* [TASK STATEMENT] Count the lines of the listing below where "height" shows up, and please answer with that number only.

* [DATA RECORDS]
>>>>>

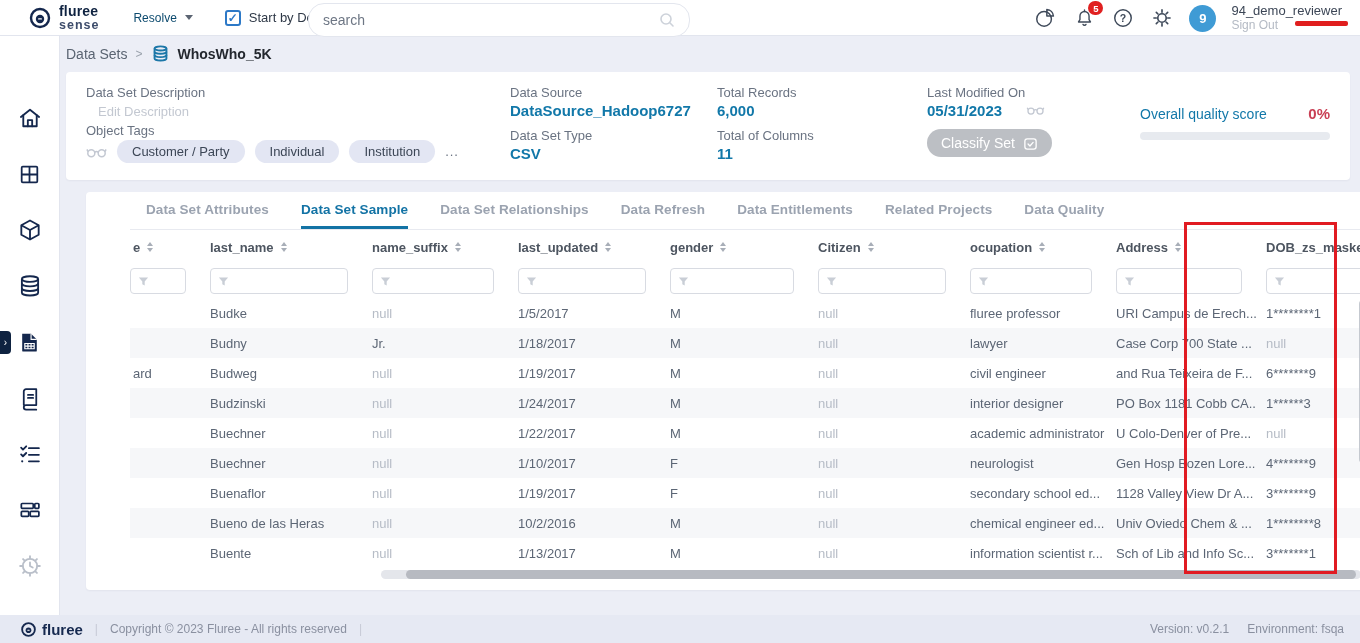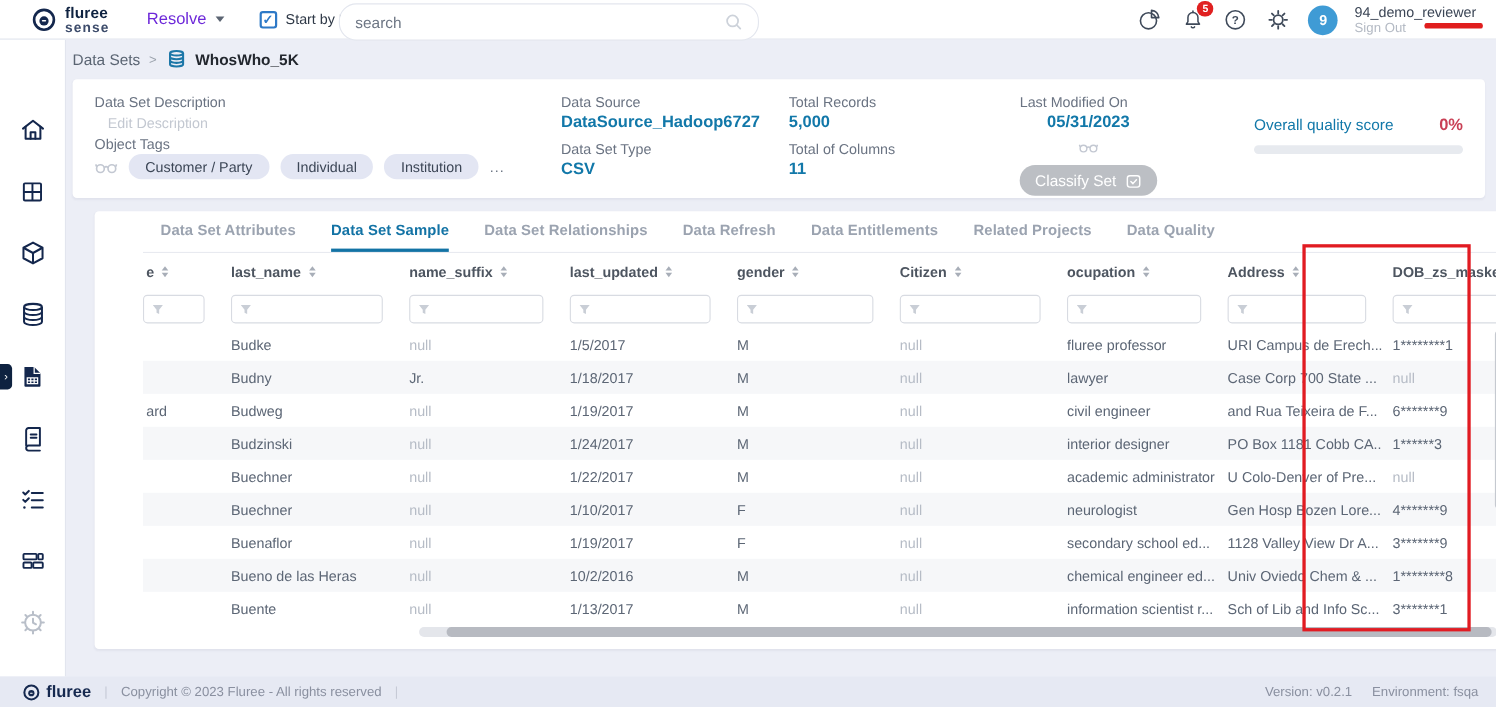--- a/index.html
+++ b/index.html
@@ -12,7 +12,7 @@
   .logo-text { line-height:1; }
   .logo-text .t1 { font-size:14px; font-weight:800; color:#0e2240; letter-spacing:.2px; }
   .logo-text .t2 { font-size:12.5px; font-weight:600; color:#3d4c6b; letter-spacing:1px; margin-top:1px; }
-  .nav-dd { display:flex; align-items:center; gap:8px; margin-left:34px; font-size:15px; color:#6d28d9; cursor:pointer; }
+  .nav-dd { display:flex; align-items:center; gap:8px; margin-left:34px; font-size:12px; color:#0c4a6e; cursor:pointer; }
   .caret { width:0; height:0; border-left:4.5px solid transparent; border-right:4.5px solid transparent; border-top:5.5px solid #5b6472; }
   .chk-wrap { display:flex; align-items:center; gap:8px; margin-left:32px; }
   .chk { width:16px; height:16px; border:2px solid #2d79c7; border-radius:3px; background:#fff; display:flex; align-items:center; justify-content:center; color:#2d79c7; font-size:12px; font-weight:700; }

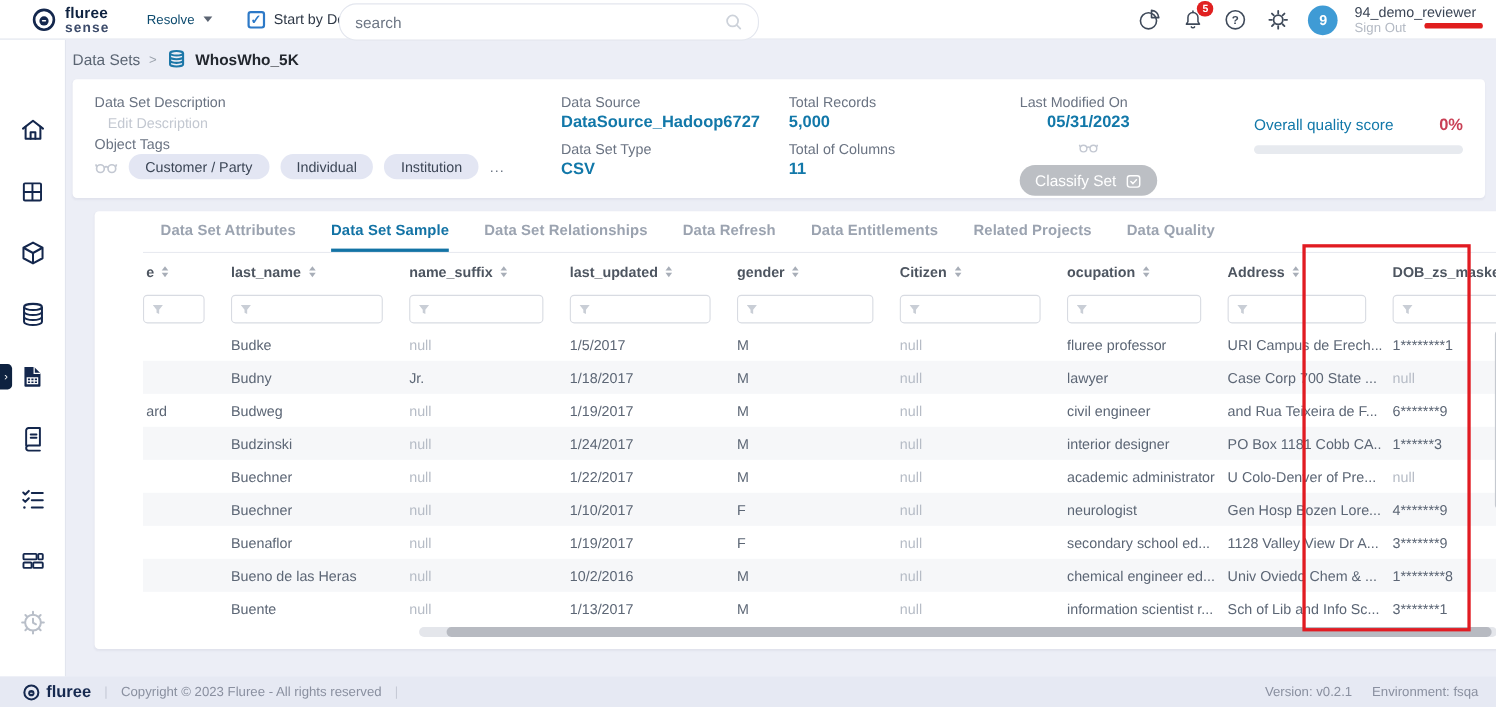--- a/index.html
+++ b/index.html
@@ -302,7 +302,7 @@
     <div class="ic-col" style="left:651px;">
       <div class="ic-field">
         <div class="label">Total Records</div>
-        <div class="value">5,000</div>
+        <div class="value">6,000</div>
       </div>
       <div class="ic-field">
         <div class="label">Total of Columns</div>

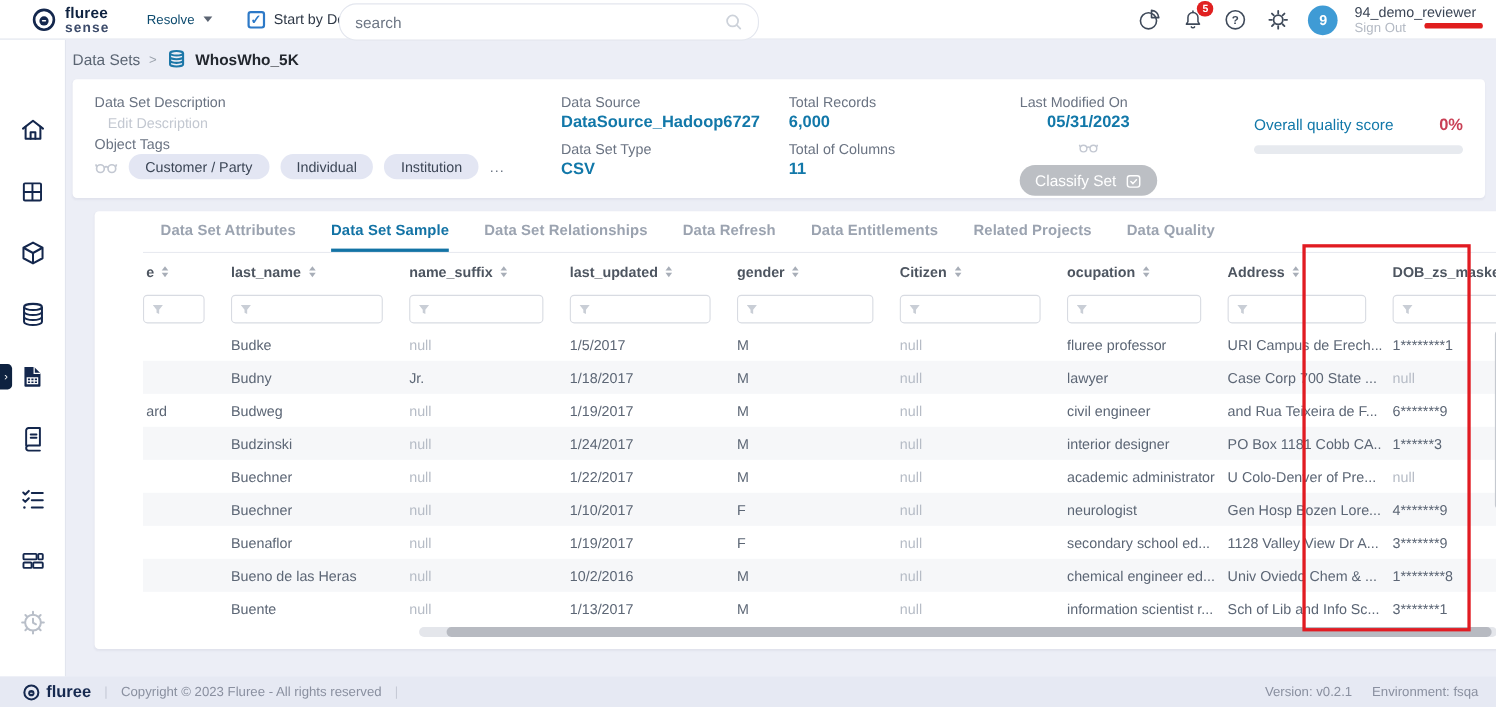--- a/index.html
+++ b/index.html
@@ -58,7 +58,7 @@
   .tags-more { color:#6a7382; font-size:13px; letter-spacing:1px; }
   .ic-col { position:absolute; top:13px; }
   .ic-field + .ic-field { margin-top:9px; }
-  .lastmod { display:flex; align-items:center; gap:8px;flex-direction:column; }
+  .lastmod { display:flex; align-items:center; gap:24px; }
   .classify-btn { margin-top:10px; background:#bcbfc4; border:none; color:#fff; font-size:14px; font-family:inherit; padding:6px 14px; border-radius:16px; display:flex; align-items:center; gap:8px; cursor:pointer; }
   .quality { position:absolute; right:20px; top:33px; width:190px; }
   .q-top { display:flex; justify-content:space-between; align-items:baseline; }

<<<<<

* [TASK ANSWER] 3